LACoS-BLOOM:低秩自适应对比目标在8位上 Siamese-BLOOM
LACoS-BLOOM: Low-rank Adaptation with Contrastive objective on 8 bits Siamese-BLOOM
May 10, 2023
作者: Wen-Yu Hua, Brian Williams, Davood Shamsi
cs.AI
摘要
文本嵌入是几种自然语言处理应用中的有用特征,例如句子相似度、文本聚类和语义搜索。本文介绍了一种低秩适应方法,该方法在8位Siamese-BLOOM之上采用对比目标,这是一个针对生成语义有意义的词嵌入进行优化的多语言大型语言模型。创新点有三。首先,我们将BLOOM权重转换为8位值。其次,我们使用可扩展的适配器(LoRA)和8位Adam优化器对BLOOM进行微调,用于句子相似度分类。第三,我们在BLOOM模型上应用Siamese架构,采用对比目标来缓解多语言标记数据的稀缺性。实验结果表明,从LACoS-BLOOM学到的嵌入质量与模型参数数量和未标记训练数据量成正比。通过参数高效微调设计,我们能够在单个GPU机器上以32GB内存端到端地运行具有71亿参数的BLOOM。与之前的解决方案Sentence-BERT相比,我们在英语和多语言STS任务上都取得了显著改进。
English
Text embeddings are useful features for several NLP applications, such as
sentence similarity, text clustering, and semantic search. In this paper, we
present a Low-rank Adaptation with a Contrastive objective on top of 8-bit
Siamese-BLOOM, a multilingual large language model optimized to produce
semantically meaningful word embeddings. The innovation is threefold. First, we
cast BLOOM weights to 8-bit values. Second, we fine-tune BLOOM with a scalable
adapter (LoRA) and 8-bit Adam optimizer for sentence similarity classification.

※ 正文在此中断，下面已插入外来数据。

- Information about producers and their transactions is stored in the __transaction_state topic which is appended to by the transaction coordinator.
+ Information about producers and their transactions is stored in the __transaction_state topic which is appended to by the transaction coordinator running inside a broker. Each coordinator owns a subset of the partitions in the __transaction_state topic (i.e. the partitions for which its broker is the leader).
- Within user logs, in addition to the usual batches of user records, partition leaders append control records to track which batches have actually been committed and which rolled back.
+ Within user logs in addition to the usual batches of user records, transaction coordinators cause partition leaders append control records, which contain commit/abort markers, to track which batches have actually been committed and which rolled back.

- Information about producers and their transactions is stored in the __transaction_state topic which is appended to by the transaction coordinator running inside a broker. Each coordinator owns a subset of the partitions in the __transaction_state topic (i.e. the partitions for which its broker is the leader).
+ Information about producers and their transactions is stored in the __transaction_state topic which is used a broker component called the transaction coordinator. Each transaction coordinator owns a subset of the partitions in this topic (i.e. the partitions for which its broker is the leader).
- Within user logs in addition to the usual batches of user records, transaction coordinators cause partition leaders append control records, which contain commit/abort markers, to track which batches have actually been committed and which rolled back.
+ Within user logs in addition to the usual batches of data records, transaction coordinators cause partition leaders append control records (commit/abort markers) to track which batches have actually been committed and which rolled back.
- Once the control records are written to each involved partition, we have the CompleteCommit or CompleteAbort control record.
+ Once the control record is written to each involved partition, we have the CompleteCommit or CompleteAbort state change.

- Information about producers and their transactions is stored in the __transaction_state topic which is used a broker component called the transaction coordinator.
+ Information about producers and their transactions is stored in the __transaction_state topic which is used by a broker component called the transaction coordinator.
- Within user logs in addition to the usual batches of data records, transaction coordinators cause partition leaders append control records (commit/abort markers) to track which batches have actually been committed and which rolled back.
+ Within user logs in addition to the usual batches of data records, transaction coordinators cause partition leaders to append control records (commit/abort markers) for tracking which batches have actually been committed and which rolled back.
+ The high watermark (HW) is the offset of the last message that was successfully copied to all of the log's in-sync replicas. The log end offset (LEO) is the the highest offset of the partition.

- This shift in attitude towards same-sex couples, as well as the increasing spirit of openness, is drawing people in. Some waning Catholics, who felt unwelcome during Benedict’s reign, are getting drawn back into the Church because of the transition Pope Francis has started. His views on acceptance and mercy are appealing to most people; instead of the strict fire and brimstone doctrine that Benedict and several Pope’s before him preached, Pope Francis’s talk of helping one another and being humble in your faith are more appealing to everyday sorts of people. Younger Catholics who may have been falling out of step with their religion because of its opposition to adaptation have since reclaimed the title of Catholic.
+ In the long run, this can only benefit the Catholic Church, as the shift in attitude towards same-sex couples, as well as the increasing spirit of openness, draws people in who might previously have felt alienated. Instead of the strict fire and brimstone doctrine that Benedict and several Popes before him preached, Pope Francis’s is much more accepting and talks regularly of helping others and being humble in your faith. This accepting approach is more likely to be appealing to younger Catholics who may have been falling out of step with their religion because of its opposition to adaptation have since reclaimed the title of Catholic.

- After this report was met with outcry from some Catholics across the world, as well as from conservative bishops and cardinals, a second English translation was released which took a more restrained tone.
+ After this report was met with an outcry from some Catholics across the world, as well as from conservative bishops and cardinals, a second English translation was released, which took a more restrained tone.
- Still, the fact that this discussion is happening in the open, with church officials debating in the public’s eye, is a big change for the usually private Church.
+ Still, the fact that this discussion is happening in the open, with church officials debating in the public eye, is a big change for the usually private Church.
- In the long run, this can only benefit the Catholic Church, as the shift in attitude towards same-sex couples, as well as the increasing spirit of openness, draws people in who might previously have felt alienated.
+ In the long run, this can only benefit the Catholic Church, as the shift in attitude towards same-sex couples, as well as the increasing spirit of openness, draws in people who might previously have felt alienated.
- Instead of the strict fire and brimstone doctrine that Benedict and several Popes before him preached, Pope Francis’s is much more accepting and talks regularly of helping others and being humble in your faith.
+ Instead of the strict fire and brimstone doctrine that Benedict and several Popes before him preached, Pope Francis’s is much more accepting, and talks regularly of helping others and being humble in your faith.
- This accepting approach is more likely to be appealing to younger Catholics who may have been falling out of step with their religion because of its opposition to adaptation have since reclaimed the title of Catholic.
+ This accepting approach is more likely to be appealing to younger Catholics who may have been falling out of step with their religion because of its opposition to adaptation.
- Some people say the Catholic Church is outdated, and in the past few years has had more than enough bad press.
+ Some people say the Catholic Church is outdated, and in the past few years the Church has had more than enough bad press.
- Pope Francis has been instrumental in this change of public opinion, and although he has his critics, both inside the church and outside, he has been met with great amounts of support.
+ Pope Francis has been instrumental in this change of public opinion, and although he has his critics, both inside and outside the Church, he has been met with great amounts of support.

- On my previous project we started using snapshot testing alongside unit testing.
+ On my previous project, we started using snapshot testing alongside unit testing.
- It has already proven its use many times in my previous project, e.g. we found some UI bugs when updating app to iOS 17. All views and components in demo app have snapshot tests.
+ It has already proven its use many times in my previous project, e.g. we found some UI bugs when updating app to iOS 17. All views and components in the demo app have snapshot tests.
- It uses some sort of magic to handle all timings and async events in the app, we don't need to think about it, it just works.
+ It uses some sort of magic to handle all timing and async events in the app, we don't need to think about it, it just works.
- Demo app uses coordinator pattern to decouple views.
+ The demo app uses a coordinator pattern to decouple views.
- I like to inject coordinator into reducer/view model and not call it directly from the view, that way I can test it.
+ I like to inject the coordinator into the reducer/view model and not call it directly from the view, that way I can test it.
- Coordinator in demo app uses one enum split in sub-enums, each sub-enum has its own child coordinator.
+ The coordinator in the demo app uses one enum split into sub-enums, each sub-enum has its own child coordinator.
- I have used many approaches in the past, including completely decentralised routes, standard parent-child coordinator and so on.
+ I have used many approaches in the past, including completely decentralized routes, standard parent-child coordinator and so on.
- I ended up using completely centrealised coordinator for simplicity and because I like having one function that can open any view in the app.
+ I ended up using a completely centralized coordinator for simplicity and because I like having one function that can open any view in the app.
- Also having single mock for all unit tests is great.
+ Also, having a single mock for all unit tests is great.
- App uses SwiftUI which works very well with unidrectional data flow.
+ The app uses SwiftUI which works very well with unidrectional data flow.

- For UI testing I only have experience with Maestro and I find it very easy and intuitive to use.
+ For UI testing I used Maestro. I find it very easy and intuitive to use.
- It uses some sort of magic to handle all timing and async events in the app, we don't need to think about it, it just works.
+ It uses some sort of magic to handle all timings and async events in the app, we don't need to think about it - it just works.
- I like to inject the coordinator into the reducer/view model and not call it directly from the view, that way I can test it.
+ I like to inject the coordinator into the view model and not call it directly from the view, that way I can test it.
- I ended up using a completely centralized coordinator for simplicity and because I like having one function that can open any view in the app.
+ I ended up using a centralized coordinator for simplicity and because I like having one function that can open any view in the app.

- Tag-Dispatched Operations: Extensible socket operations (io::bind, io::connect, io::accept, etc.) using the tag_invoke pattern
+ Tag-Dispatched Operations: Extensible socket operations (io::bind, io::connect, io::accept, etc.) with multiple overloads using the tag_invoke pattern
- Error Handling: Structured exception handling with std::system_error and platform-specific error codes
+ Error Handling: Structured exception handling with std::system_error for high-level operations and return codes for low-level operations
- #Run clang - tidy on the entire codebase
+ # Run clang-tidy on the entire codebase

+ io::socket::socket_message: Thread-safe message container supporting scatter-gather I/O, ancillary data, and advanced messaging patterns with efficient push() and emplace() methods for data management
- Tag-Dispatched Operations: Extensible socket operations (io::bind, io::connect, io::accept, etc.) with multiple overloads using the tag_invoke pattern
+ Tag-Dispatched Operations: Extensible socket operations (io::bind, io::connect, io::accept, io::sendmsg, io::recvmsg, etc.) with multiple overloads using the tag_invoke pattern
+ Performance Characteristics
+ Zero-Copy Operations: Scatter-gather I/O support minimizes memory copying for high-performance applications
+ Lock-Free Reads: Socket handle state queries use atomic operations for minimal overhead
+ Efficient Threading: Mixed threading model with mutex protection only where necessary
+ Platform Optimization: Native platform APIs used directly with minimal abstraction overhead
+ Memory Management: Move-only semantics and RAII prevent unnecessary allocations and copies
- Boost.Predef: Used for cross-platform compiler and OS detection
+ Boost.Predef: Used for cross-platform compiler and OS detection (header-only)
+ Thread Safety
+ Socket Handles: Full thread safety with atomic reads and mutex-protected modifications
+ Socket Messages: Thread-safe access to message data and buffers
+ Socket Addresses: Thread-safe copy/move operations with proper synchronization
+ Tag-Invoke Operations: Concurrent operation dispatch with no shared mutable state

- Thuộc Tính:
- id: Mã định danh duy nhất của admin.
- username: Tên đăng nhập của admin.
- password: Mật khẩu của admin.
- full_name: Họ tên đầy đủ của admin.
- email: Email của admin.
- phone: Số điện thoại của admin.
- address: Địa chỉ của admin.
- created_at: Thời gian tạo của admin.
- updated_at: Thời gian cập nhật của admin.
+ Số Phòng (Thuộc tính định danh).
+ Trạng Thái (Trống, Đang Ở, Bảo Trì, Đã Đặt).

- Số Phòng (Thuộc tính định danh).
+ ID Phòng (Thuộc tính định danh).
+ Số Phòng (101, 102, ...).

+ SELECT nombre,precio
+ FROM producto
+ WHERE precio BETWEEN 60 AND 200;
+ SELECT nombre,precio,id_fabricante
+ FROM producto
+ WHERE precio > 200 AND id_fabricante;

Third, we apply a Siamese architecture on BLOOM model with a contrastive
objective to ease the multi-lingual labeled data scarcity. The experiment
results show the quality of learned embeddings from LACoS-BLOOM is proportional
to the number of model parameters and the amount of unlabeled training data.
With the parameter efficient fine-tuning design, we are able to run BLOOM 7.1
billion parameters end-to-end on a single GPU machine with 32GB memory.
Compared to previous solution Sentence-BERT, we achieve significant improvement
on both English and multi-lingual STS tasks.